## Exercise
Using "position" as the search string, find the matching lines below and copy them.

## Front-end code change data
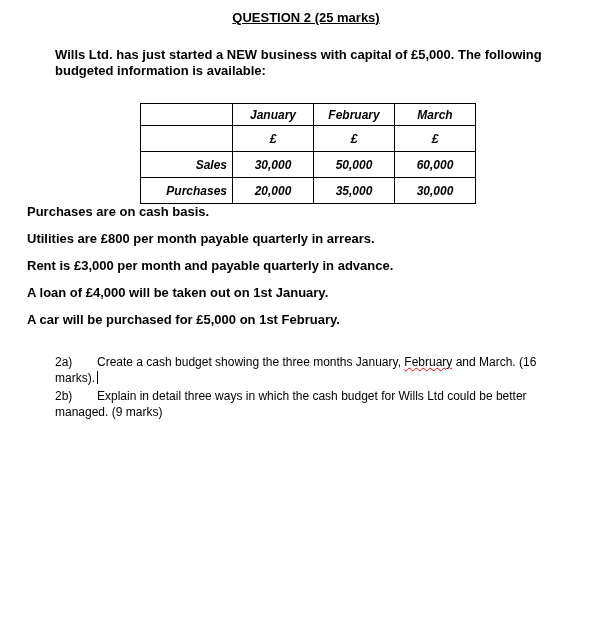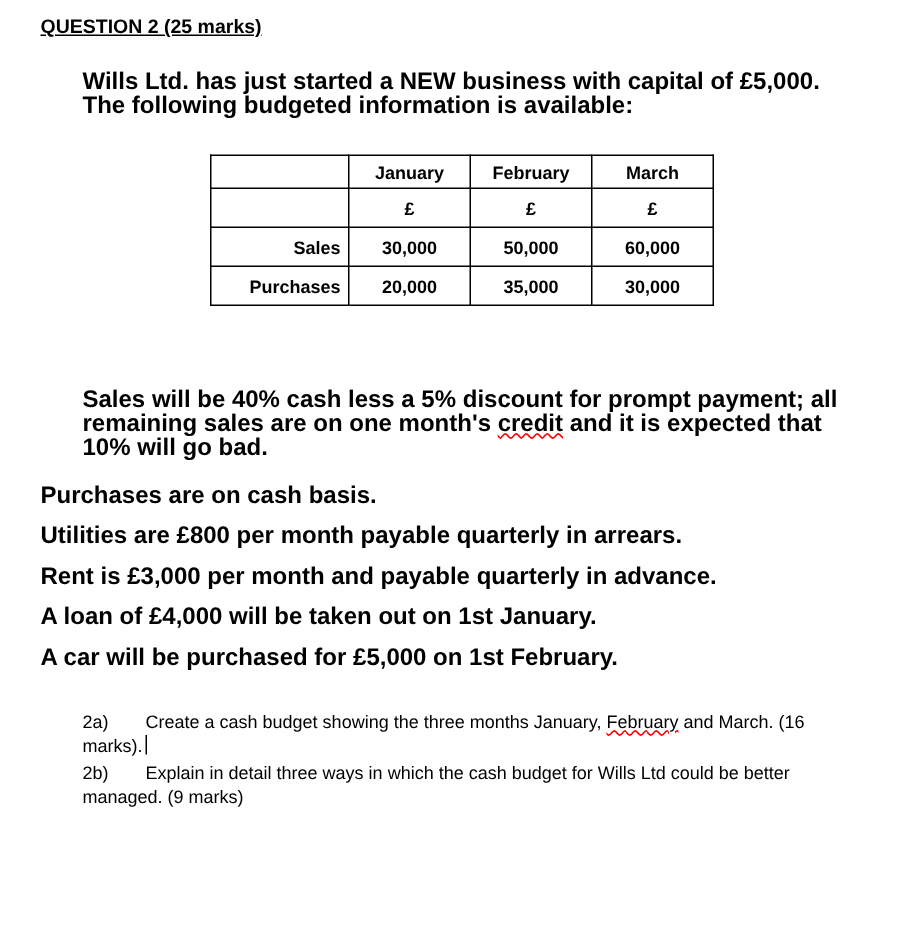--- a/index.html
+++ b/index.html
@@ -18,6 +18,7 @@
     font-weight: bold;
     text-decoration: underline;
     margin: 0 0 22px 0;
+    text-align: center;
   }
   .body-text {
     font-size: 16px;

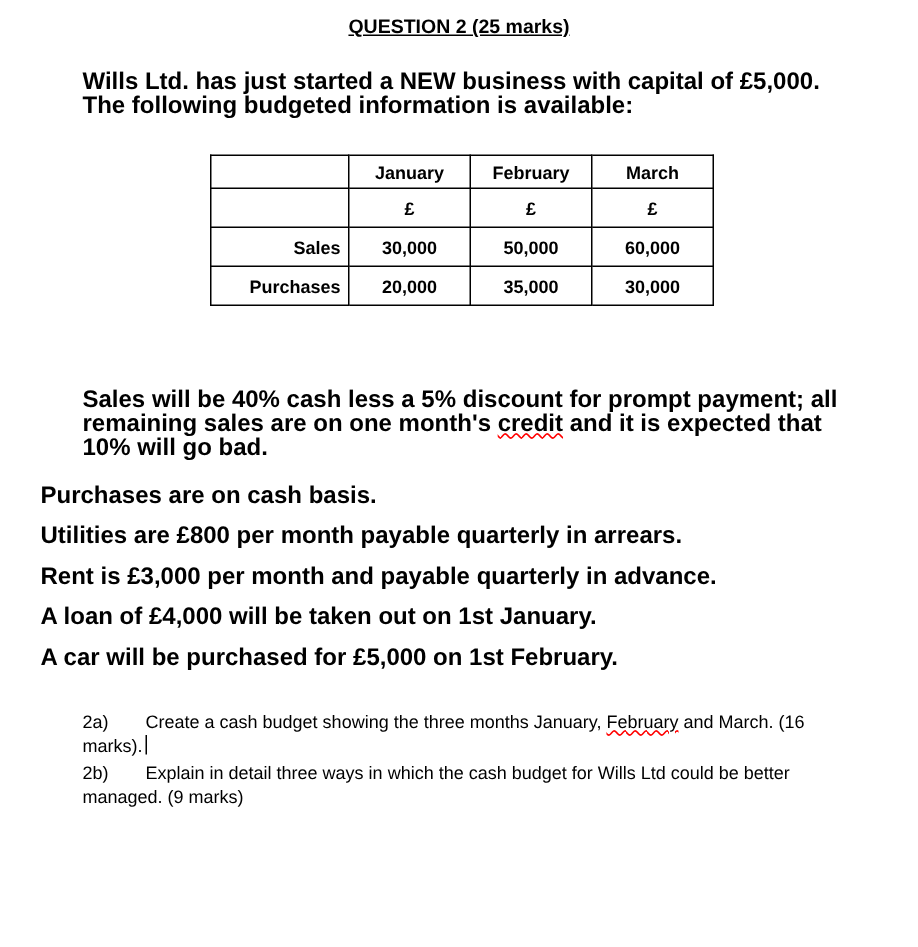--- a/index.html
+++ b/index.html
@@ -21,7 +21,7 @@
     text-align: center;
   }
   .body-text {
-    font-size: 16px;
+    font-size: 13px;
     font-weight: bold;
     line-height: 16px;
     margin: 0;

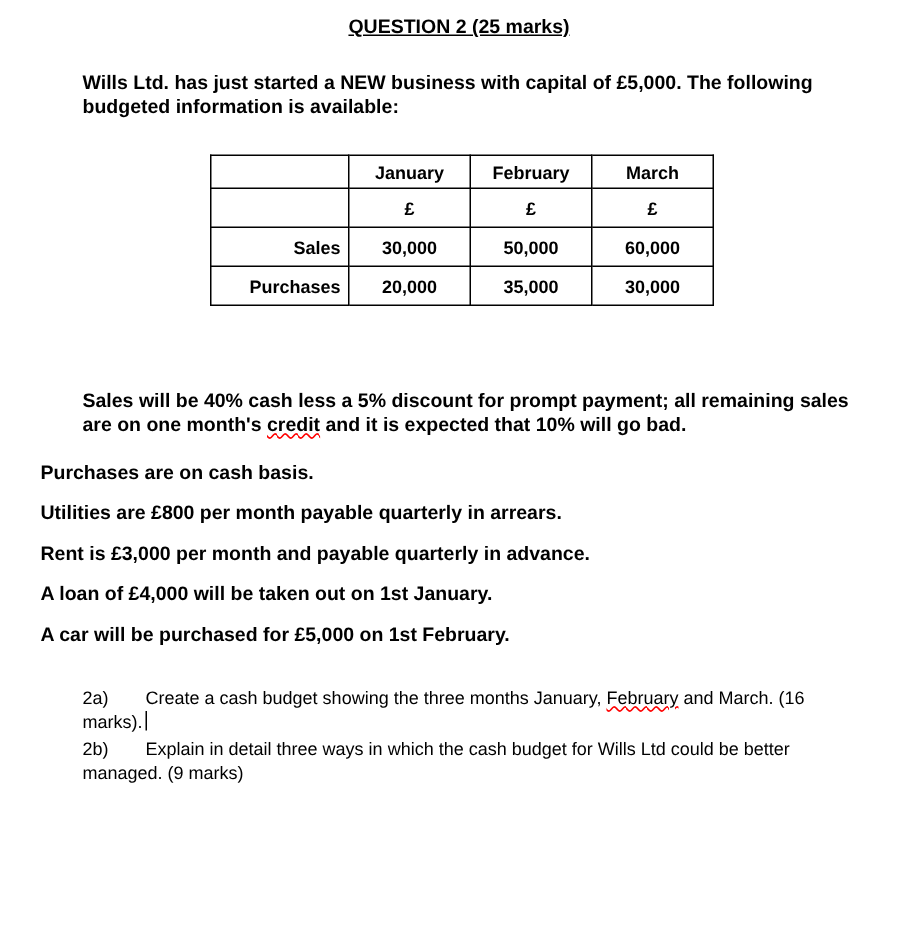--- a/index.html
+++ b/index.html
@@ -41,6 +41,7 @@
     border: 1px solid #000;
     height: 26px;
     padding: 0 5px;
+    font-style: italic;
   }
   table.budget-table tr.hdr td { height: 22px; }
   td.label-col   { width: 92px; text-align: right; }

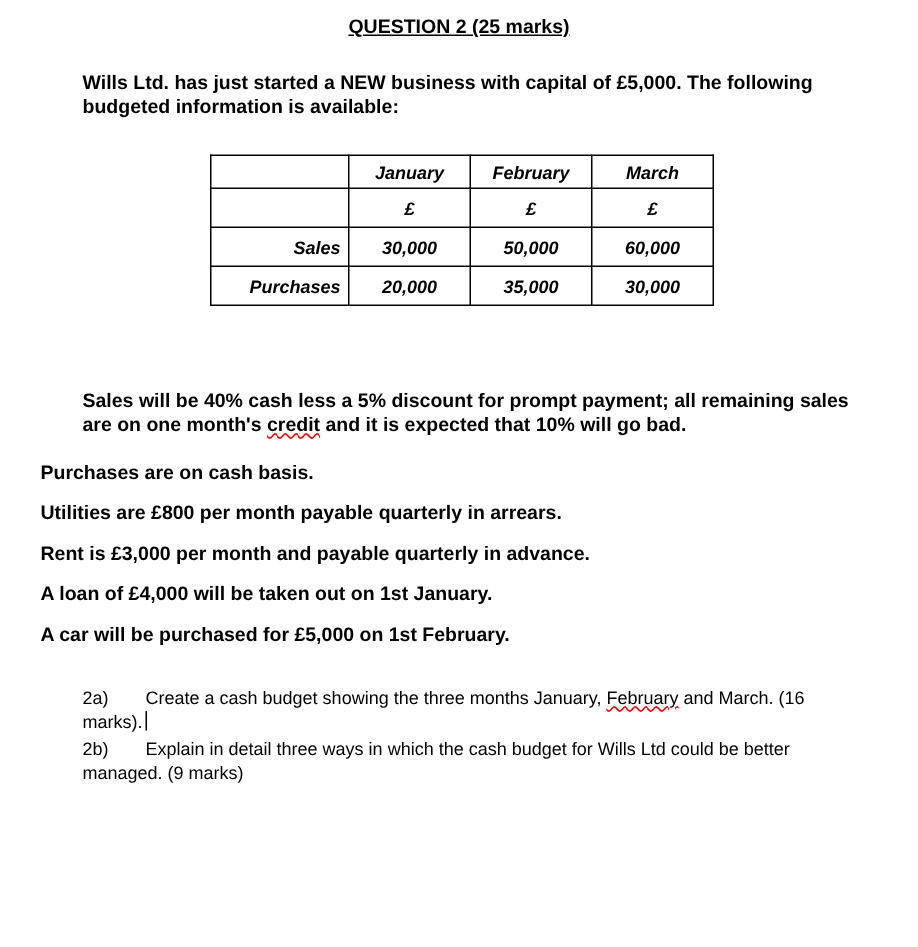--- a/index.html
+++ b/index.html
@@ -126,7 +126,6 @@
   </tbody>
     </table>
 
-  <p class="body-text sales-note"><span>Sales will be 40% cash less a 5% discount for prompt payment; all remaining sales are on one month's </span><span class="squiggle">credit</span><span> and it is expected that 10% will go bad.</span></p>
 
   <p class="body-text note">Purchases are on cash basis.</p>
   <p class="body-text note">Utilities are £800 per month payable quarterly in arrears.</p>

* * *

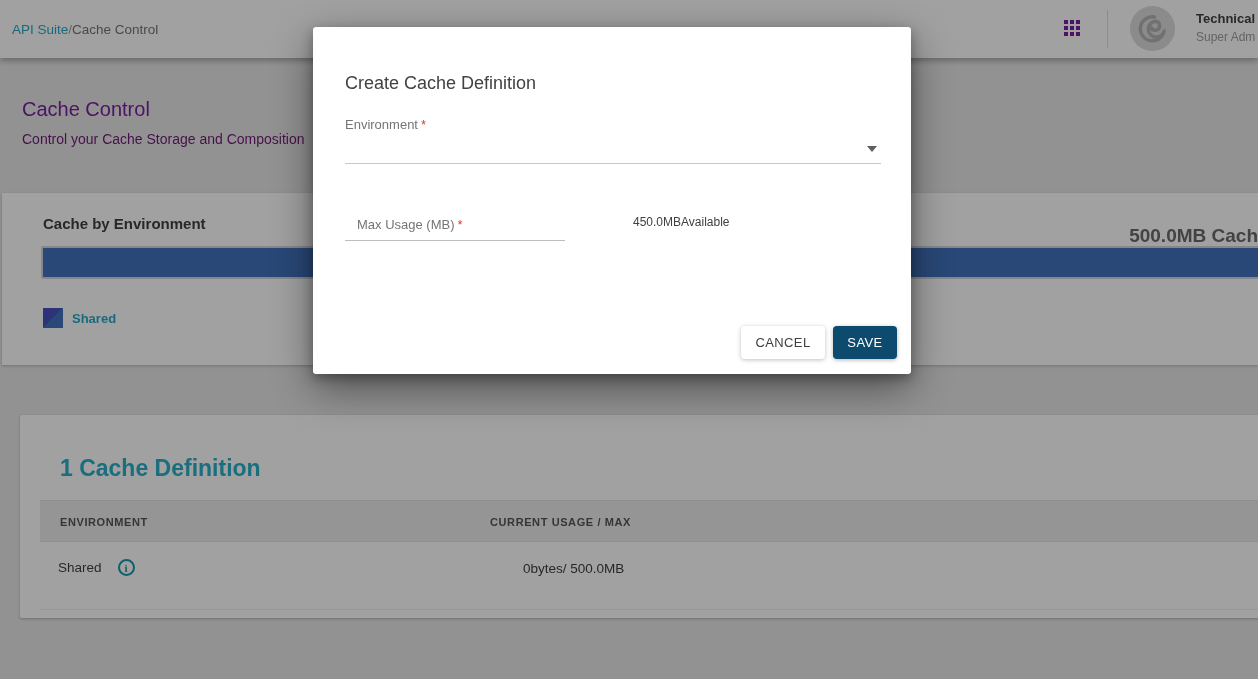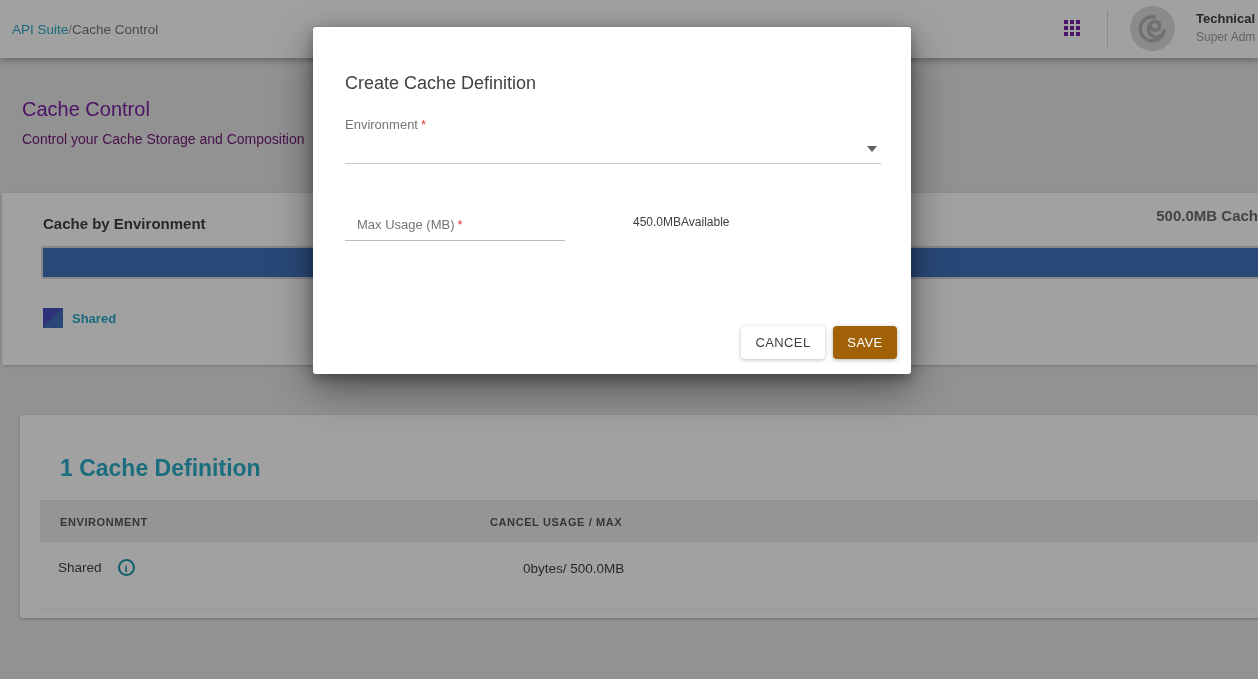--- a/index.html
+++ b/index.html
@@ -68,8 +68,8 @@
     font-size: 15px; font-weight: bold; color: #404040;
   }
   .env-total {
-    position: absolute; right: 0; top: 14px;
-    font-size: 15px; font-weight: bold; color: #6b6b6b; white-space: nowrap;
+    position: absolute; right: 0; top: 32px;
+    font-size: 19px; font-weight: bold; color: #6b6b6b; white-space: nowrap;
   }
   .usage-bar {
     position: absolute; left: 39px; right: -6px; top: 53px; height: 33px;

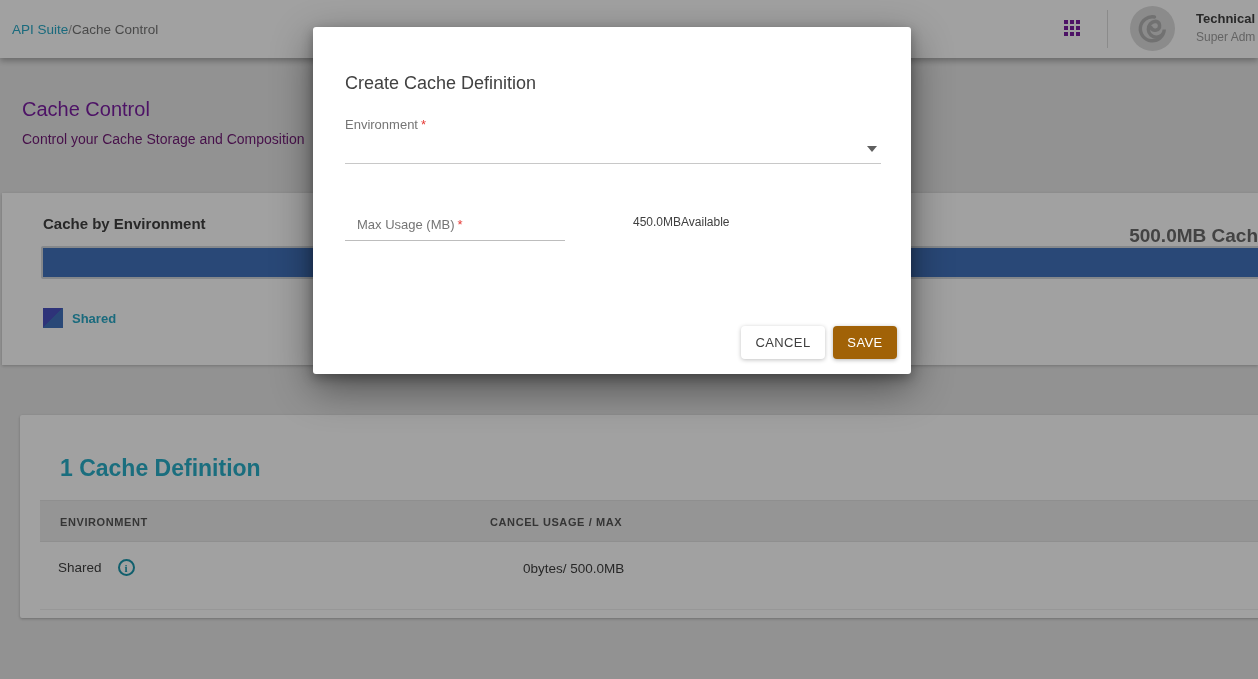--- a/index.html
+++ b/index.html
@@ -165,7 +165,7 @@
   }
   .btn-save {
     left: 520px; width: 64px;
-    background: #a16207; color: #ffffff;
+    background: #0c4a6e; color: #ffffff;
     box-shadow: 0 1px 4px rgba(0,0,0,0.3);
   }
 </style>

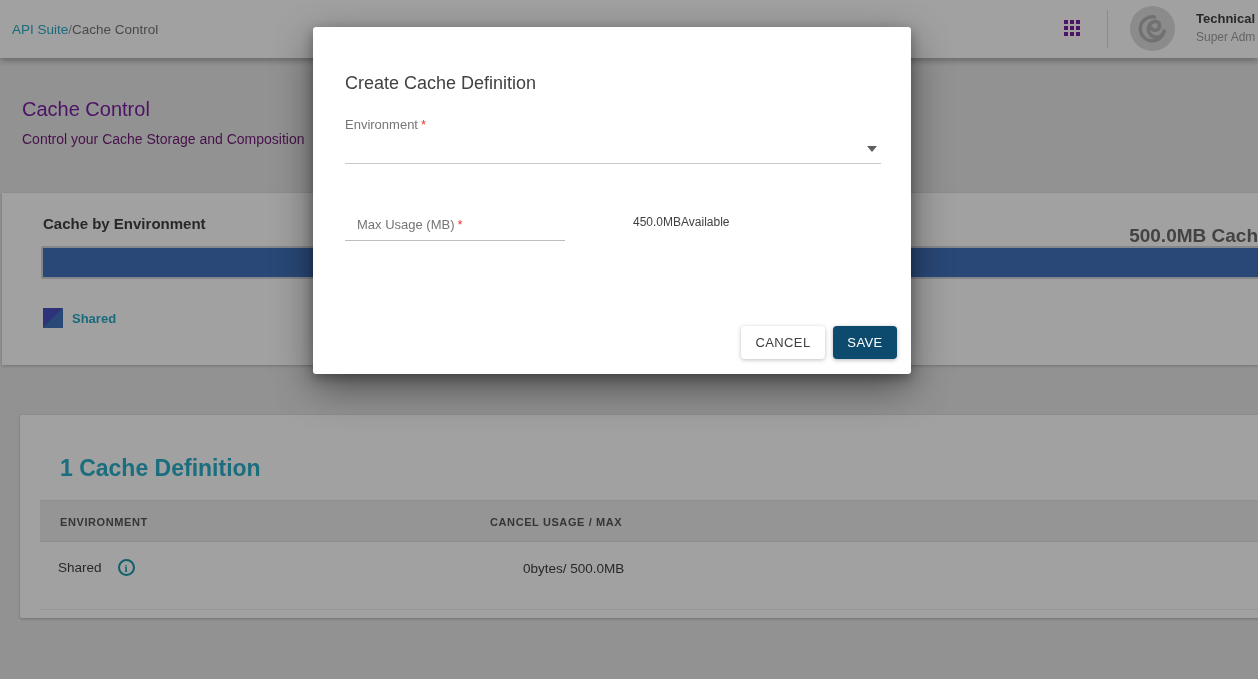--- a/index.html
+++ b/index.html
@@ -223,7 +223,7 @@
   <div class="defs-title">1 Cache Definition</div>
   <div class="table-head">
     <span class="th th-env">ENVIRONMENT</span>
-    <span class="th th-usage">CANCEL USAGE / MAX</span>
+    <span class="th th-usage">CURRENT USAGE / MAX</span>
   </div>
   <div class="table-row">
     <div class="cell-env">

==

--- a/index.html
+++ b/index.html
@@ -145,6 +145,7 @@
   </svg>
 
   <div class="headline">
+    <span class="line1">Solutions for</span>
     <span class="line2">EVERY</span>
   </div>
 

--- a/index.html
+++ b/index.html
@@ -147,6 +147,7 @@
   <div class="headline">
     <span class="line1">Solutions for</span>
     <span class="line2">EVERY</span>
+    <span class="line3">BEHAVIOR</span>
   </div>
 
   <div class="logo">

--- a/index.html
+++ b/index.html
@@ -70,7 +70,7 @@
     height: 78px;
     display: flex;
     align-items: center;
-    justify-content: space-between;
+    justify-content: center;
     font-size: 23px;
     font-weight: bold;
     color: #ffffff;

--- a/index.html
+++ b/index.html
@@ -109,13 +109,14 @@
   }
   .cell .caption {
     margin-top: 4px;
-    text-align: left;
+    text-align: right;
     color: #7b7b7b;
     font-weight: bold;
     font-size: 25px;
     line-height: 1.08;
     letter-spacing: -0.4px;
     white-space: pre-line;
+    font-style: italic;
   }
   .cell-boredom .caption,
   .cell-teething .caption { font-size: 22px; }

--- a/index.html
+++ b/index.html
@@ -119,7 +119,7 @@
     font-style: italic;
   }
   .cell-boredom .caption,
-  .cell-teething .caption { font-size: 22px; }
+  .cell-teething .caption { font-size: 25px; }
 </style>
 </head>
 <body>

## Task solution
-    position: absolute; right: 0; top: 14px;
+    position: absolute; right: 0; top: 32px;
     position: absolute; left: 39px; right: -6px; top: 53px; height: 33px;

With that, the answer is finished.